For those unfamiliar with the process, the general idea is this: While you’re writing your code, you also write a series of automated tests for your code. When to publish changes to the code, you have some automated system (in our case, Jenkins) that retrieves the latest code, runs the automated tests, and if it determines all the tests have passed it then it pushes that code directly to the live server without any human intervention.
I’ve spent more time doing operations stuff related to our deployment process than I’d like to admit over the last few weeks. This isn’t great because while this is going on it means I’m not being the most contributing member of our team in terms of actual product code and doing code reviews. However, the net net is that we have ended up with a pretty cool deployment process (although I’ve still got quite a bit to debug). The flow for shipping most features goes something like this:
If you’re making something we consider a small change (simple copy changes, a one or two liner, and a few other special cases) then make your change and push it to master. Jenkins gets notified of the change, runs our test suite, and if it passes starts the deploy process. If master is the branch currently on production, your code is deployed. If not, it halts the deploy.

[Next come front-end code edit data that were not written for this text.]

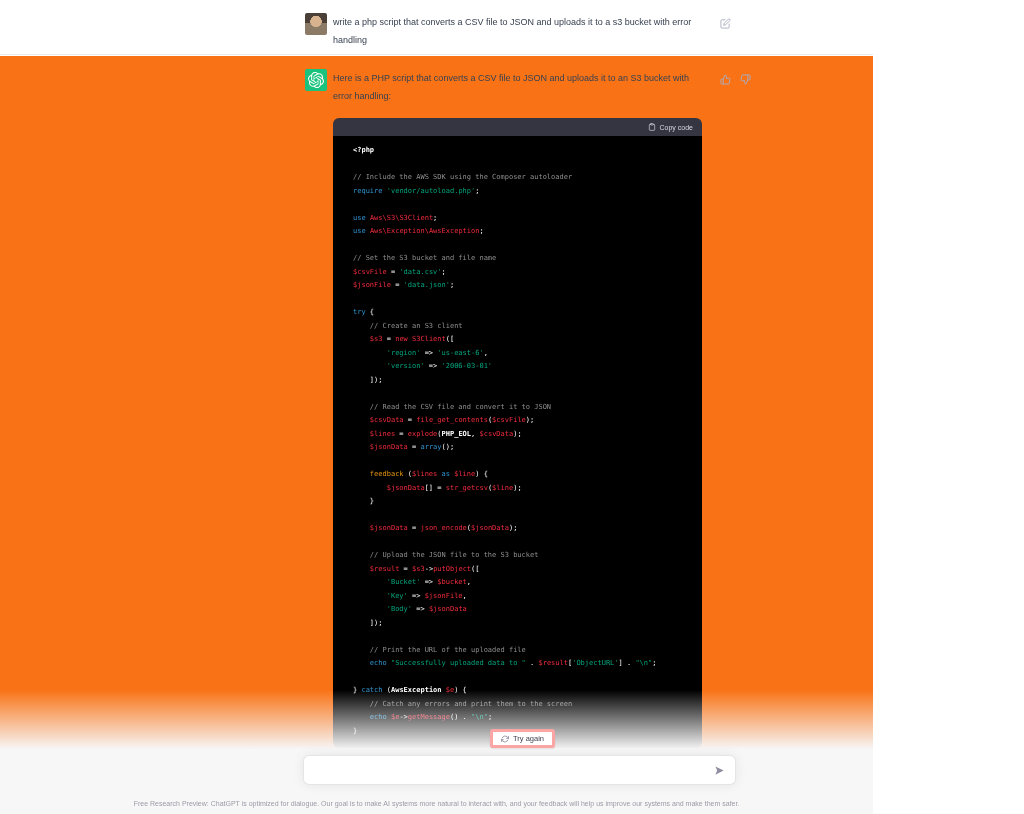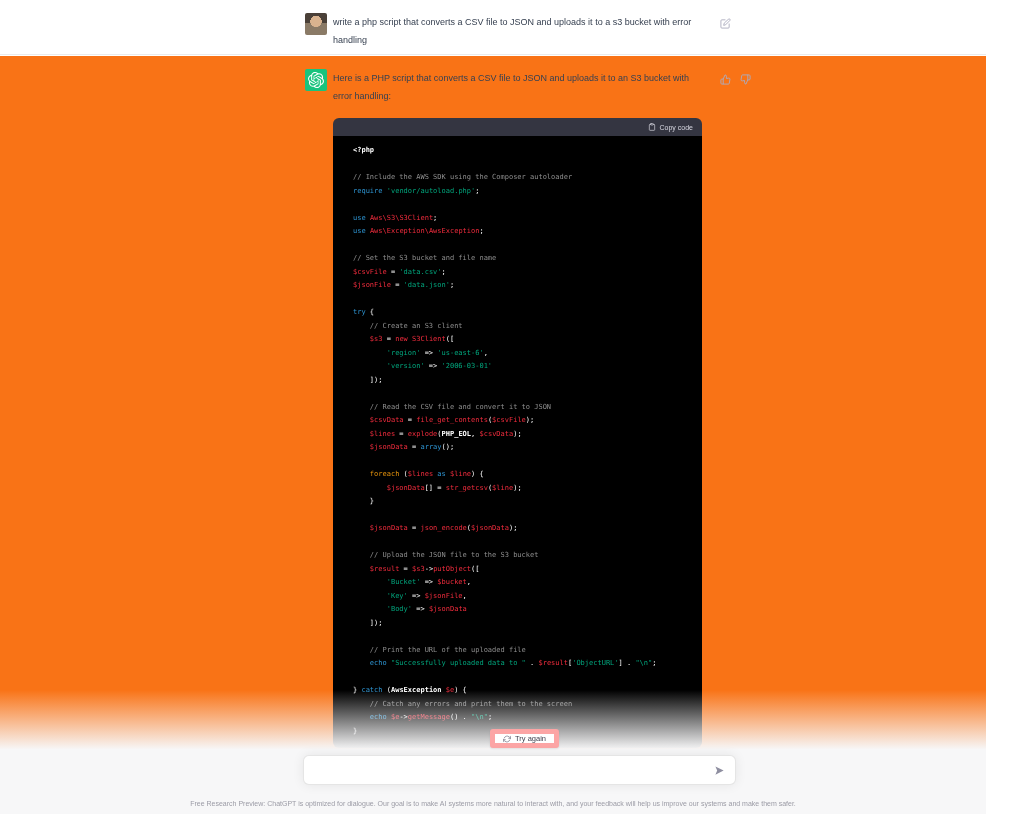--- a/index.html
+++ b/index.html
@@ -1,17 +1,17 @@
 <!DOCTYPE html>
 <html><head>
 <meta charset="utf-8">
 <style>
   * { margin:0; padding:0; box-sizing:border-box; }
   html,body { background:#fff; }
-  .page { position:relative; width:986px; height:814px; overflow:hidden;
+  .page { position:relative; width:873px; height:814px; overflow:hidden;
           font-family:"Liberation Sans", sans-serif; background:#fff; }
 
   
   .row { width:100%; }
   .row-user { position:absolute; top:0; left:0; height:55px; background:#fff;
               border-bottom:1px solid rgba(0,0,0,0.08); }
   .row-bot  { position:absolute; top:56px; left:0; height:758px; background:#f97316; }
   .row-inner { display:flex; align-items:flex-start; padding:13px 0 0 305px; gap:6px; }
 
   .avatar { width:22px; height:22px; border-radius:2px; flex:0 0 22px; }
@@ -48,21 +48,21 @@
   .tok-s { color:#00a67d; }
   .tok-v { color:#f22c3d; }
   .tok-o { color:#e9950c; }
 
   
   .bottom-fade { position:absolute; left:0; bottom:0; width:100%; height:124px;
                  background:linear-gradient(180deg, rgba(247,247,248,0) 0%, #f7f7f8 48%);
                  pointer-events:none; }
   .try-again { position:absolute; left:490px; top:729px; height:19px; padding:0 8px;
                display:flex; align-items:center; gap:4px; background:#fff;
-               border:5px solid #fca5a5; border-radius:3px; font-size:7.5px; color:#40414f;
+               border:3px solid #fca5a5; border-radius:3px; font-size:7.5px; color:#40414f;
                cursor:pointer; box-shadow:0 1px 2px rgba(0,0,0,0.08);
                font-family:"Liberation Sans", sans-serif; }
   .try-again svg { width:8px; height:8px; stroke:#6e6e80; fill:none; stroke-width:2;
                    stroke-linecap:round; stroke-linejoin:round; }
 
   .composer { position:absolute; left:303px; top:755px; width:433px; height:30px;
               background:#fff; border:1px solid rgba(0,0,0,0.10); border-radius:6px;
               box-shadow:0 0 12px rgba(0,0,0,0.08); display:flex; align-items:center; }
   .composer textarea { flex:1; border:none; outline:none; resize:none; height:16px;
               margin:0 6px 0 10px; font-size:9px; font-family:"Liberation Sans",sans-serif;
@@ -139,21 +139,21 @@
               <div class="code-line"><span class="tok-p">    </span><span class="tok-v">$s3</span><span class="tok-p"> = </span><span class="tok-v">new</span><span class="tok-p"> </span><span class="tok-v">S3Client</span><span class="tok-p">([</span></div>
               <div class="code-line"><span class="tok-p">        </span><span class="tok-s">'region'</span><span class="tok-p"> =&gt; </span><span class="tok-s">'us-east-6'</span><span class="tok-p">,</span></div>
               <div class="code-line"><span class="tok-p">        </span><span class="tok-s">'version'</span><span class="tok-p"> =&gt; </span><span class="tok-s">'2006-03-01'</span></div>
               <div class="code-line"><span class="tok-p">    ]);</span></div>
               <div class="code-line">&nbsp;</div>
               <div class="code-line"><span class="tok-c">    // Read the CSV file and convert it to JSON</span></div>
               <div class="code-line"><span class="tok-p">    </span><span class="tok-v">$csvData</span><span class="tok-p"> = </span><span class="tok-v">file_get_contents</span><span class="tok-p">(</span><span class="tok-v">$csvFile</span><span class="tok-p">);</span></div>
               <div class="code-line"><span class="tok-p">    </span><span class="tok-v">$lines</span><span class="tok-p"> = </span><span class="tok-v">explode</span><span class="tok-p">(</span><span class="tok-b">PHP_EOL</span><span class="tok-p">, </span><span class="tok-v">$csvData</span><span class="tok-p">);</span></div>
               <div class="code-line"><span class="tok-p">    </span><span class="tok-v">$jsonData</span><span class="tok-p"> = </span><span class="tok-k">array</span><span class="tok-p">();</span></div>
               <div class="code-line">&nbsp;</div>
-              <div class="code-line"><span class="tok-p">    </span><span class="tok-o">foreach</span><span class="tok-p"> (</span><span class="tok-v">$lines</span><span class="tok-p"> </span><span class="tok-k">as</span><span class="tok-p"> </span><span class="tok-v">$line</span><span class="tok-p">) {</span></div>
+              <div class="code-line"><span class="tok-p">    </span><span class="tok-o">feedback</span><span class="tok-p"> (</span><span class="tok-v">$lines</span><span class="tok-p"> </span><span class="tok-k">as</span><span class="tok-p"> </span><span class="tok-v">$line</span><span class="tok-p">) {</span></div>
               <div class="code-line"><span class="tok-p">        </span><span class="tok-v">$jsonData</span><span class="tok-p">[] = </span><span class="tok-v">str_getcsv</span><span class="tok-p">(</span><span class="tok-v">$line</span><span class="tok-p">);</span></div>
               <div class="code-line"><span class="tok-p">    }</span></div>
               <div class="code-line">&nbsp;</div>
               <div class="code-line"><span class="tok-p">    </span><span class="tok-v">$jsonData</span><span class="tok-p"> = </span><span class="tok-v">json_encode</span><span class="tok-p">(</span><span class="tok-v">$jsonData</span><span class="tok-p">);</span></div>
               <div class="code-line">&nbsp;</div>
               <div class="code-line"><span class="tok-c">    // Upload the JSON file to the S3 bucket</span></div>
               <div class="code-line"><span class="tok-p">    </span><span class="tok-v">$result</span><span class="tok-p"> = </span><span class="tok-v">$s3</span><span class="tok-p">-&gt;</span><span class="tok-v">putObject</span><span class="tok-p">([</span></div>
               <div class="code-line"><span class="tok-p">        </span><span class="tok-s">'Bucket'</span><span class="tok-p"> =&gt; </span><span class="tok-v">$bucket</span><span class="tok-p">,</span></div>
               <div class="code-line"><span class="tok-p">        </span><span class="tok-s">'Key'</span><span class="tok-p"> =&gt; </span><span class="tok-v">$jsonFile</span><span class="tok-p">,</span></div>
               <div class="code-line"><span class="tok-p">        </span><span class="tok-s">'Body'</span><span class="tok-p"> =&gt; </span><span class="tok-v">$jsonData</span></div>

If you’re making any other change, the process looks something like this:
Part of this functionality includes the ability to rollback production to master in the event that your pull request bunks production. Perhaps not ironically, that’s the part that needs the most debugging at the moment. That said, there are a few useful lessons I learned in the process of getting this infrastructure up and running.
We are presently on our third continuous integration system. We tried a hosted service first (Railsonfire), then CC.rb, and finally landed on Jenkins. It’s unfortunate, but nothing at all compares to the power than Jenkins has in configuring builds and plugins. That said, it didn’t come without some strife. I had to implement some modifications to the GitHub Pull Request Builder to make it work for us. However, for the most part it has been a point-and-click experience in configuring our integration testing after the server was up and running.

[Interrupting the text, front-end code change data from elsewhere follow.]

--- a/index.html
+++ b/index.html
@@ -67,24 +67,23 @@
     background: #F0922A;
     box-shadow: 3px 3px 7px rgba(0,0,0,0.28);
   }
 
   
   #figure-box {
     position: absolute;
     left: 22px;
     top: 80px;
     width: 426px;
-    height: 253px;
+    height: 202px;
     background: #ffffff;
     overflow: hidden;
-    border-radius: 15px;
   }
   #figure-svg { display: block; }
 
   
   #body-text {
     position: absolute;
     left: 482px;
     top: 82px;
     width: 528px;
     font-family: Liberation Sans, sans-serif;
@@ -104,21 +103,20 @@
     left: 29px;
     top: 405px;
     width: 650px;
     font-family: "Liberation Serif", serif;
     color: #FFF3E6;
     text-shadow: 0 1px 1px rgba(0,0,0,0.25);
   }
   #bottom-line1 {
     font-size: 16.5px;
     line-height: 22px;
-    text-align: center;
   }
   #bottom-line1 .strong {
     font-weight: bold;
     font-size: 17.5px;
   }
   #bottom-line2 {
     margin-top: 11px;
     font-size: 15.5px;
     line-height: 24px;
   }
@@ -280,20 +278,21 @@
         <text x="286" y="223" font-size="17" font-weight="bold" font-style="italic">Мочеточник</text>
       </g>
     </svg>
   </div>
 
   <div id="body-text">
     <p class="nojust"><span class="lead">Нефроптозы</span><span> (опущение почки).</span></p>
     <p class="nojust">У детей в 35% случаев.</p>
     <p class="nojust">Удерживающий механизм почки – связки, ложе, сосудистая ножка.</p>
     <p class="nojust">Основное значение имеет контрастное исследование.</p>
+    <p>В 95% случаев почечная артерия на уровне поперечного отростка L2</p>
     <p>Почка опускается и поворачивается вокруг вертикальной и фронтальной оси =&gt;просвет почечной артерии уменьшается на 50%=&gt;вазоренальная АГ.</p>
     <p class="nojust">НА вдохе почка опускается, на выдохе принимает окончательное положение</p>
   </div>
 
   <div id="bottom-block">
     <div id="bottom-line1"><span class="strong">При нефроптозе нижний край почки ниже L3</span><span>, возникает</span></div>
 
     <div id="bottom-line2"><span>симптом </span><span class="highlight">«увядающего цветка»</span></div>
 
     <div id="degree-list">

That said, save yourself the headache I endured: just use Jenkins from the start. You’ll find yourself beating your head against a wall to get anything else working justˆhow you want it where, despite its reputation to the contrary, you can get Jenkins up and running in no time.
There’s really no other way to title this lesson. Configuring a functional Ruby runtime environment is annoying compared to Java or PHP. One thing that I remember thinking from my interactions with Ruby and Rails back in the 2.3.x days was that the community’s love of moving quickly was its own worst enemy, and I still believe this to be true. For whatever reason it’s guaranteed that paths are going to get screwed up, this gem isn’t going to talk nicely to that gem, occasionally you’ll have to prefix everything you type with “bundle exec” because things got wonky, and various other peculiarities that make me occasionally long for the days when sbt did everything I needed. (Thankfully for some projects it still does.)

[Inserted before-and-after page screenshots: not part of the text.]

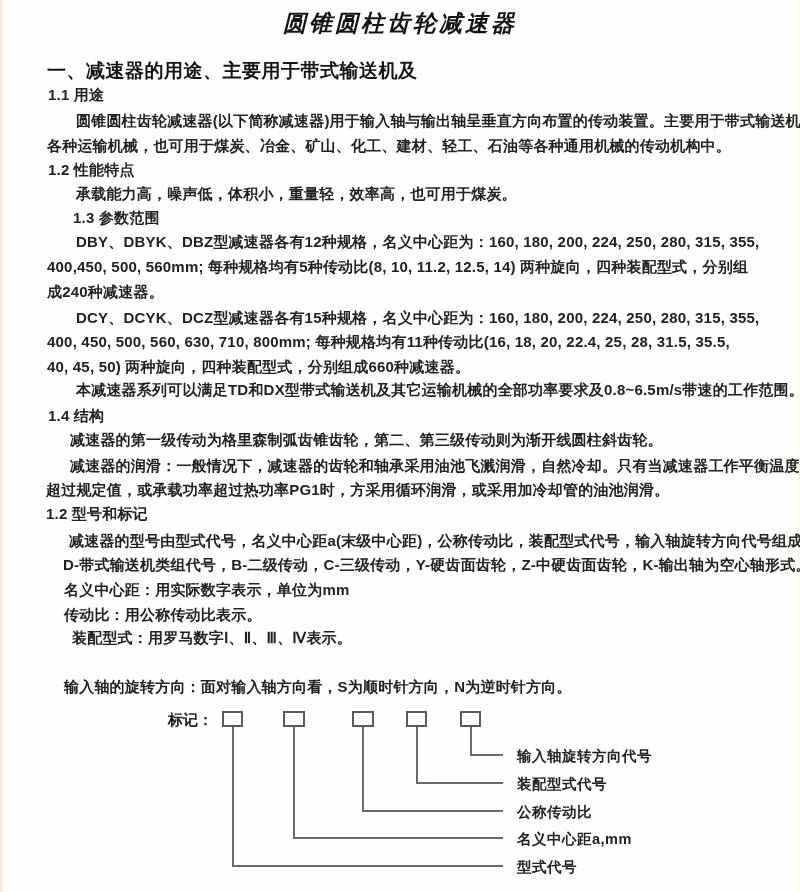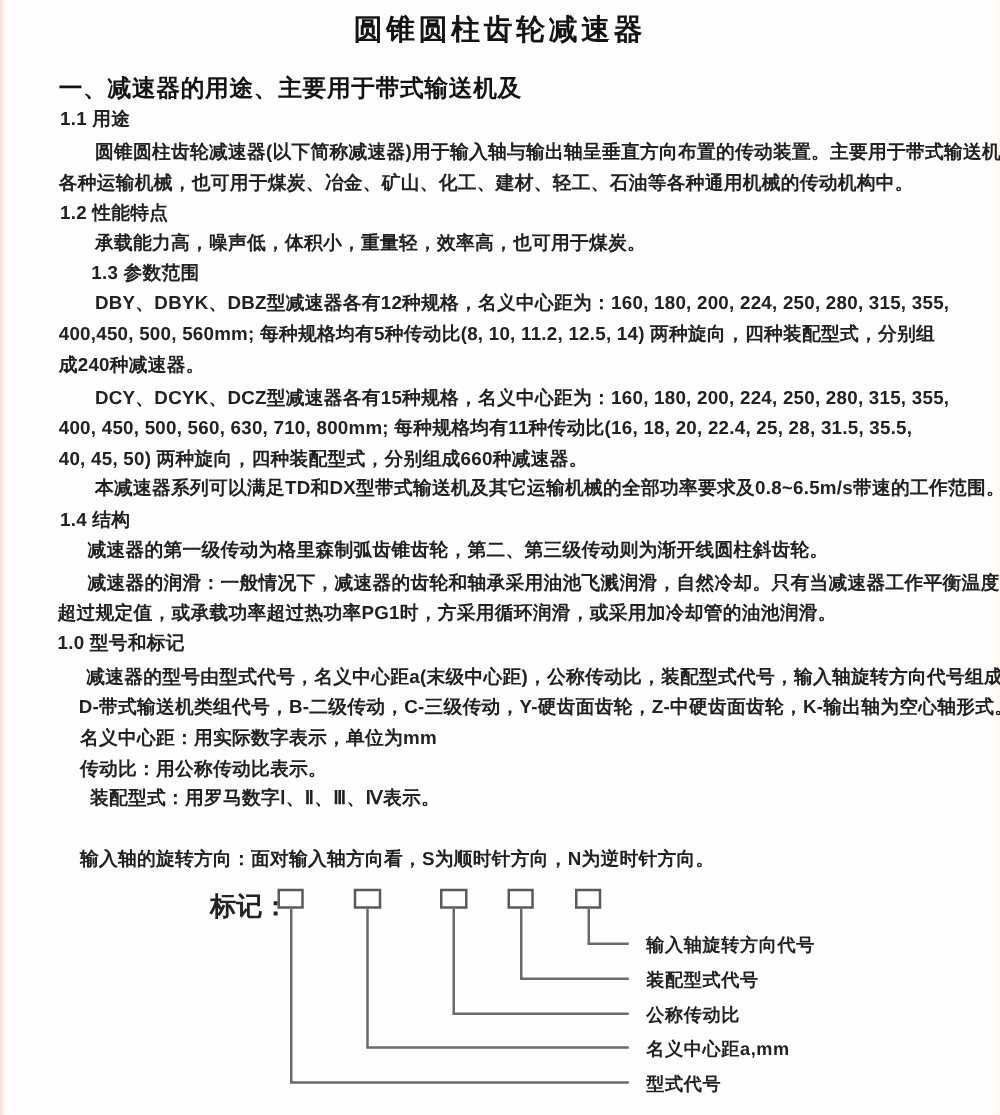--- a/index.html
+++ b/index.html
@@ -18,36 +18,36 @@
     pointer-events:none;
   }
   .edge-right {
     position:absolute; right:0; top:0; bottom:0; width:6px;
     background:linear-gradient(to left, #fdf8e9, rgba(255,255,255,0));
     pointer-events:none;
   }
   .doc-title {
     position:absolute; top:8px; left:0; right:0;
     text-align:center; font-size:23px; font-weight:700;
-    letter-spacing:3px; color:#141414;
+    letter-spacing:3px; color:#141414;font-style:italic;
   }
   .doc-heading {
     position:absolute; left:47px; top:58px;
     font-size:19px; font-weight:700; color:#141414;
     letter-spacing:0.5px;
   }
   .tline {
     position:absolute;
     font-size:15px; font-weight:600; color:#222;
     white-space:nowrap; letter-spacing:0.2px;
   }
   .sec { font-weight:600; }
   
   .mark-prefix {
-    position:absolute; font-size:21px; font-weight:600; color:#222;
+    position:absolute; font-size:15px; font-weight:600; color:#222;
   }
   .dg-box {
     position:absolute; width:21px; height:16px;
     border:2px solid #5a5a5a; background:transparent;
   }
   .dg-v { position:absolute; width:2px; background:#6a6a6a; }
   .dg-h { position:absolute; height:2px; background:#6a6a6a; }
   .dg-label {
     position:absolute; left:517px;
     font-size:14.5px; font-weight:600; color:#222; white-space:nowrap;
@@ -74,21 +74,21 @@
   <div class="tline" style="left:47px; top:258px;">400,450, 500, 560mm; 每种规格均有5种传动比(8, 10, 11.2, 12.5, 14) 两种旋向，四种装配型式，分别组</div>
   <div class="tline" style="left:47px; top:283px;">成240种减速器。</div>
   <div class="tline" style="left:76px; top:309px;">DCY、DCYK、DCZ型减速器各有15种规格，名义中心距为：160, 180, 200, 224, 250, 280, 315, 355,</div>
   <div class="tline" style="left:47px; top:333px;">400, 450, 500, 560, 630, 710, 800mm; 每种规格均有11种传动比(16, 18, 20, 22.4, 25, 28, 31.5, 35.5,</div>
   <div class="tline" style="left:47px; top:358px;">40, 45, 50) 两种旋向，四种装配型式，分别组成660种减速器。</div>
   <div class="tline" style="left:76px; top:381px;">本减速器系列可以满足TD和DX型带式输送机及其它运输机械的全部功率要求及0.8~6.5m/s带速的工作范围。</div>
   <div class="tline sec" style="left:48px; top:407px;">1.4 结构</div>
   <div class="tline" style="left:70px; top:431px;">减速器的第一级传动为格里森制弧齿锥齿轮，第二、第三级传动则为渐开线圆柱斜齿轮。</div>
   <div class="tline" style="left:70px; top:457px;">减速器的润滑：一般情况下，减速器的齿轮和轴承采用油池飞溅润滑，自然冷却。只有当减速器工作平衡温度</div>
   <div class="tline" style="left:46px; top:481px;">超过规定值，或承载功率超过热功率PG1时，方采用循环润滑，或采用加冷却管的油池润滑。</div>
-  <div class="tline sec" style="left:46px; top:505px;">1.0 型号和标记</div>
+  <div class="tline sec" style="left:46px; top:505px;">1.2 型号和标记</div>
   <div class="tline" style="left:69px; top:532px;">减速器的型号由型式代号，名义中心距a(末级中心距)，公称传动比，装配型式代号，输入轴旋转方向代号组成。</div>
   <div class="tline" style="left:63px; top:556px;">D-带式输送机类组代号，B-二级传动，C-三级传动，Y-硬齿面齿轮，Z-中硬齿面齿轮，K-输出轴为空心轴形式。</div>
   <div class="tline" style="left:64px; top:581px;">名义中心距：用实际数字表示，单位为mm</div>
   <div class="tline" style="left:64px; top:606px;">传动比：用公称传动比表示。</div>
   <div class="tline" style="left:72px; top:629px;">装配型式：用罗马数字Ⅰ、Ⅱ、Ⅲ、Ⅳ表示。</div>
   <div class="tline" style="left:64px; top:654px;margin-top:24px;">输入轴的旋转方向：面对输入轴方向看，S为顺时针方向，N为逆时针方向。</div>
 
   <div>
     <span class="mark-prefix" style="left:168px; top:711px;">标记：</span>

This is further aggravated in a continuous deployment scenario where you’re running scripts without a tty attached. Something that took me forever to get to the bottom of was why the paths were all screwy while my deployment scripts were running. Well, we use rvm on production – for a number of different reasons I’d love to write about later – and if you want rvm to load correctly you have to use this thing called a login shell. That’s fun because if you use GNU screen, you may not have a login shell. Most scripts don’t run in one, also. You can google how to make sure your screen is running a login shell. For scripts, use the following shebang line:
#!/bin/bash –login
That’ll get everything rolling along nicely. I assume other shells (sh, zsh, etc) will work the same way.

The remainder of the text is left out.